(Dataset excerpts)
------------------------------------------------------------
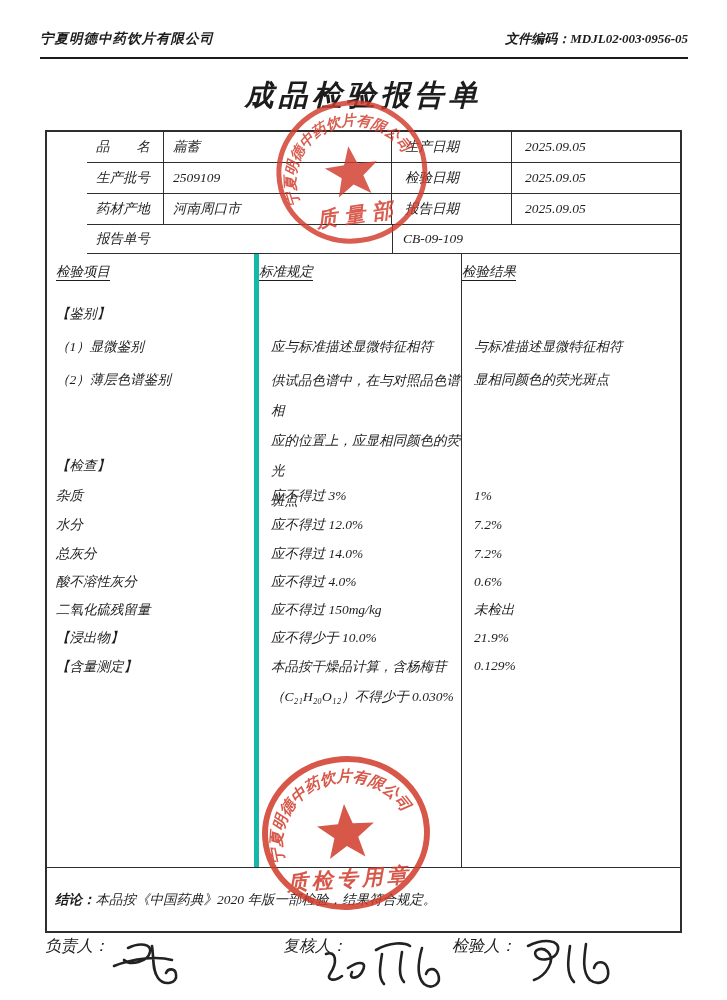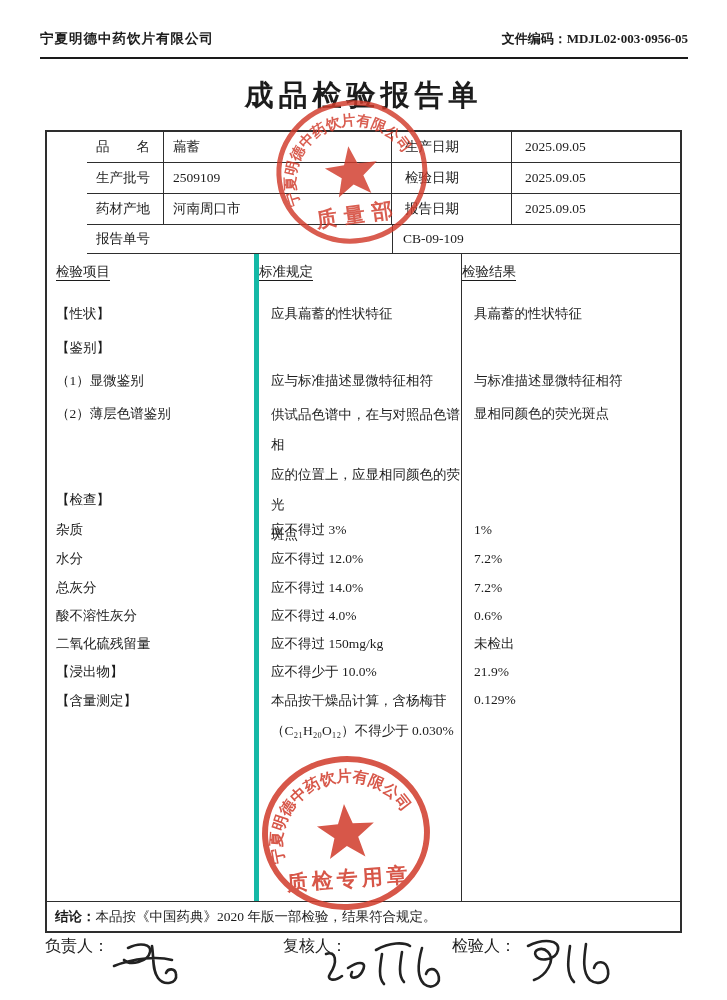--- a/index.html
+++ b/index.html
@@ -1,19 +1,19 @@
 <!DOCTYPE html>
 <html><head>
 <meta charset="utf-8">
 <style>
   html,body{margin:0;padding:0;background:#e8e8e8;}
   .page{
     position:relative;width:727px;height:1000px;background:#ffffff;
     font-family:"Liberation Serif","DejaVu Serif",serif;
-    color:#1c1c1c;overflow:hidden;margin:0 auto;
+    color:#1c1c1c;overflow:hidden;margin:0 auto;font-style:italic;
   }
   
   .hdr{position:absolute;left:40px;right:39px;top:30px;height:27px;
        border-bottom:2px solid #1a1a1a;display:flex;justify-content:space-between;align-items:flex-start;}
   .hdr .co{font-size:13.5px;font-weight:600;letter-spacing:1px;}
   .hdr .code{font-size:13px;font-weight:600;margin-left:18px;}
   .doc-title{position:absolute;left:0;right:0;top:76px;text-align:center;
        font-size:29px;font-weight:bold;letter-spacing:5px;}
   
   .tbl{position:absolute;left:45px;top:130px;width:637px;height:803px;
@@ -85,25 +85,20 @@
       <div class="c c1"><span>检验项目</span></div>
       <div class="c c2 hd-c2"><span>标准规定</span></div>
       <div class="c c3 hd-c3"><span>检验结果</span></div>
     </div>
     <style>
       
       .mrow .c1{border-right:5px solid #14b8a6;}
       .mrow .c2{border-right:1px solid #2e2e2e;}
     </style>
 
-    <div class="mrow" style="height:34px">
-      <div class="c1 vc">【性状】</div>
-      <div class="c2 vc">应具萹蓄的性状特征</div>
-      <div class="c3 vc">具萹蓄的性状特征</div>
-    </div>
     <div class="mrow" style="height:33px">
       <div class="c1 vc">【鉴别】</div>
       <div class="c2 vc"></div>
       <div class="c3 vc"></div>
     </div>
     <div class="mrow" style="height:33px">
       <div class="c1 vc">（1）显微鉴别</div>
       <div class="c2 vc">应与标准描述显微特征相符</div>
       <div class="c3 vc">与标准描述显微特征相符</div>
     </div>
------------------------------------------------------------
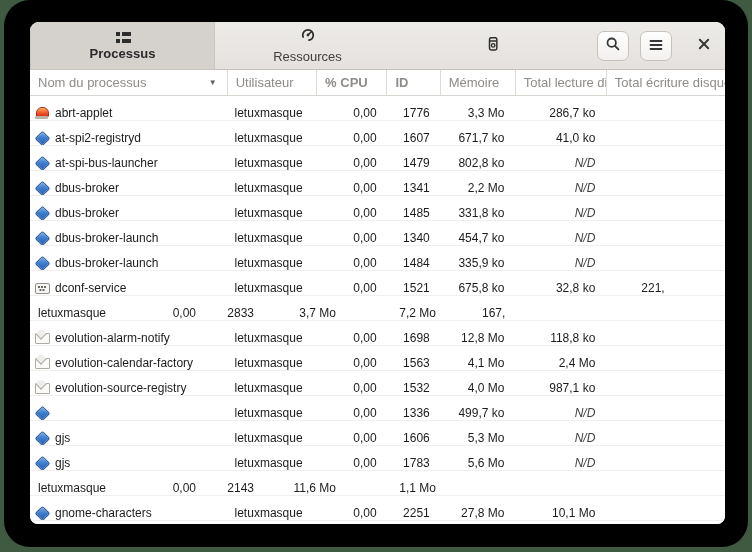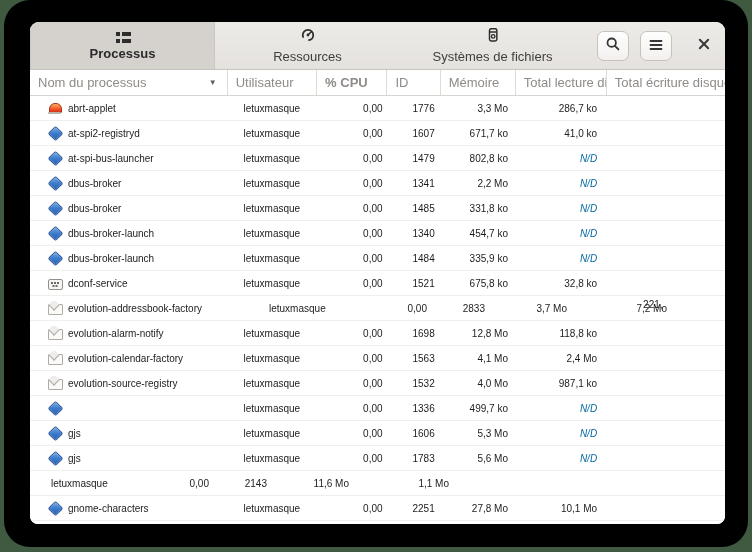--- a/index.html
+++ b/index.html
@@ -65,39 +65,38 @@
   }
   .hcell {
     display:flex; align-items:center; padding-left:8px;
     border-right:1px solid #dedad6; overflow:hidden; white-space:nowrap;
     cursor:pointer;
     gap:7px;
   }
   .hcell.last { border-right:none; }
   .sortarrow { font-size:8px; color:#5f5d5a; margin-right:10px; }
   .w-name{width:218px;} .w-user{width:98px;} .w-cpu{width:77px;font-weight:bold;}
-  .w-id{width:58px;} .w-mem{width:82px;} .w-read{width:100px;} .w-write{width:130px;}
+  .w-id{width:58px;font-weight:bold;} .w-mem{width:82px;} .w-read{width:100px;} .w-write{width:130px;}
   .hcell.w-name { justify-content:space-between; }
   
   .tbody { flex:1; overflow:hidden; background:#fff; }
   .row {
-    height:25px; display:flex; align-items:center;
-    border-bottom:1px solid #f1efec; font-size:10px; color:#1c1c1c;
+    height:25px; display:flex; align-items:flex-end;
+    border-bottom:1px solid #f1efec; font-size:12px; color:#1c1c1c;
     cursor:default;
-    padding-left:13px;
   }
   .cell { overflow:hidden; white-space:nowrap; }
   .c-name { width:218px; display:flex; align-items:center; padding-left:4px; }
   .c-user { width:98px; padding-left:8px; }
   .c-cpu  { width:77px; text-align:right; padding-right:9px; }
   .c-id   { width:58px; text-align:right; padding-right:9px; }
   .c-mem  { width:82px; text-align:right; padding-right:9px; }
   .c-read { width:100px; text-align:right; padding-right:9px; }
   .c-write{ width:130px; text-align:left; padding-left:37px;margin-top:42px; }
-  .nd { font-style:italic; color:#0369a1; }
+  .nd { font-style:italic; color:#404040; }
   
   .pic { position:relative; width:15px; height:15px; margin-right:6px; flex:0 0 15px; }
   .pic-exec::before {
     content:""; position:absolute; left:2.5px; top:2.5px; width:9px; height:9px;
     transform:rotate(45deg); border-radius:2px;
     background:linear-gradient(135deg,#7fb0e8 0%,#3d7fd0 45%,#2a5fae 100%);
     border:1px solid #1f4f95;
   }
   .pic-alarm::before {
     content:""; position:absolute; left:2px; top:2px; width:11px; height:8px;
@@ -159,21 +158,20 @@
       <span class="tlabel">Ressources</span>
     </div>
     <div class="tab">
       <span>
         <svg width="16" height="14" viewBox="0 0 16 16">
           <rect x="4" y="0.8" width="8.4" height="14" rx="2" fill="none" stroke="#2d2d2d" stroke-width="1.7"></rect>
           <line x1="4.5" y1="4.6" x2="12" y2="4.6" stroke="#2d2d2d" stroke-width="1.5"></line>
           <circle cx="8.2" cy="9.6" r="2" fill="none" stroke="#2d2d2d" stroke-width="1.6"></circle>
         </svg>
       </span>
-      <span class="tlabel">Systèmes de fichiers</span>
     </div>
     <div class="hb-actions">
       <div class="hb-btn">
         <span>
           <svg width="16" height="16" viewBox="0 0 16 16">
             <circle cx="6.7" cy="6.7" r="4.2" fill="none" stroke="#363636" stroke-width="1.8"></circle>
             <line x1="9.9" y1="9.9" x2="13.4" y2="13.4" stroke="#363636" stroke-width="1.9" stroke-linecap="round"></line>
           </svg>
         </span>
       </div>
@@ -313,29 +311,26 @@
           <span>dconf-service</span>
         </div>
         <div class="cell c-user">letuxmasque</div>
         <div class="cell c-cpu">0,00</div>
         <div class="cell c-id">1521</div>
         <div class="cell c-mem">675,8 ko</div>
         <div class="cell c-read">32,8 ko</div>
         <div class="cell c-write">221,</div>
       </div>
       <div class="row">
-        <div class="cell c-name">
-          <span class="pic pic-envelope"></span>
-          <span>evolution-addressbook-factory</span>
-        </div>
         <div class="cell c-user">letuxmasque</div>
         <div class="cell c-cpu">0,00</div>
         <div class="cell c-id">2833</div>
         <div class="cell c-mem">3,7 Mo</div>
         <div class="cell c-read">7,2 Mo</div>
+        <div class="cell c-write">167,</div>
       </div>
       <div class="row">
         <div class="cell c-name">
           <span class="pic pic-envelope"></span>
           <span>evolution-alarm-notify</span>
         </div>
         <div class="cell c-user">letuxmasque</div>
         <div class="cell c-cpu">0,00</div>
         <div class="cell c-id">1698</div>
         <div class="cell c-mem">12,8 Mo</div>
------------------------------------------------------------
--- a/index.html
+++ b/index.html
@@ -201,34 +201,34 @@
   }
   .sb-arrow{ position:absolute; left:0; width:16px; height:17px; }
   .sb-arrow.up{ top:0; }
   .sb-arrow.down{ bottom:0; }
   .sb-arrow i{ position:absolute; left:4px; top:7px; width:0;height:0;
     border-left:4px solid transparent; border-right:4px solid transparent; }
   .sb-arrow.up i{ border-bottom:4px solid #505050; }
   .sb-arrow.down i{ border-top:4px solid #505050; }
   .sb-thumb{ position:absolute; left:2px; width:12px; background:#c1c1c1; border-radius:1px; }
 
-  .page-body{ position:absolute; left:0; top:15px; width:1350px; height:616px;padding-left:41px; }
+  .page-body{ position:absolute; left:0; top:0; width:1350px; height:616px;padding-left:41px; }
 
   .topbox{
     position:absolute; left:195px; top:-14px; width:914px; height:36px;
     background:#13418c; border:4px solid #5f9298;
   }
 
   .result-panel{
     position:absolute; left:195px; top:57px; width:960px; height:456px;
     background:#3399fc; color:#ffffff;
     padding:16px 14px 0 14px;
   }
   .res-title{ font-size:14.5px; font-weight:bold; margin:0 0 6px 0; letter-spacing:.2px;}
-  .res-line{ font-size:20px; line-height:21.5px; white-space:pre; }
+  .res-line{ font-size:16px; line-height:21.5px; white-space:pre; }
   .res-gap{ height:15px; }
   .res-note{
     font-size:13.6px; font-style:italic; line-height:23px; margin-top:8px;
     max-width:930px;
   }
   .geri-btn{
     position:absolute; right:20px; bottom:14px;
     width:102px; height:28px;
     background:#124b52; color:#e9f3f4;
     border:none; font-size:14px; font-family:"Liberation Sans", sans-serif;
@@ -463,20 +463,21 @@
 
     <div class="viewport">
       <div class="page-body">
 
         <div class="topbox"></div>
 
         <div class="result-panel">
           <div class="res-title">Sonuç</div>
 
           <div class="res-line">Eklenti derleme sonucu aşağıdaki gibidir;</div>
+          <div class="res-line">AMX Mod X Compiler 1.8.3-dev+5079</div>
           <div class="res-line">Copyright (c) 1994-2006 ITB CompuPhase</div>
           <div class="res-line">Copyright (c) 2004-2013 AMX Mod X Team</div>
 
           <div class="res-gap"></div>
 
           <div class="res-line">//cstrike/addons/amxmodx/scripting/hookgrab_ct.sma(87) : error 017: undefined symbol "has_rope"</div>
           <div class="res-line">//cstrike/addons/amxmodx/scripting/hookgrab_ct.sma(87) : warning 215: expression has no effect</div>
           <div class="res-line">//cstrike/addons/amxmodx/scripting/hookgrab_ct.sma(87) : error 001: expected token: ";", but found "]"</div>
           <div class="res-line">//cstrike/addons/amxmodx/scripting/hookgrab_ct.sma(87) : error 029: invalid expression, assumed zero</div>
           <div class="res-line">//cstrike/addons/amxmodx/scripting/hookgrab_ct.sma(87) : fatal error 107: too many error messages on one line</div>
------------------------------------------------------------
WHAT YOU NEED TO DO
For the word "fill", count the lines in the records that contain it. Give the number and no other words.

ANSWER TO THIS PROBLEM
3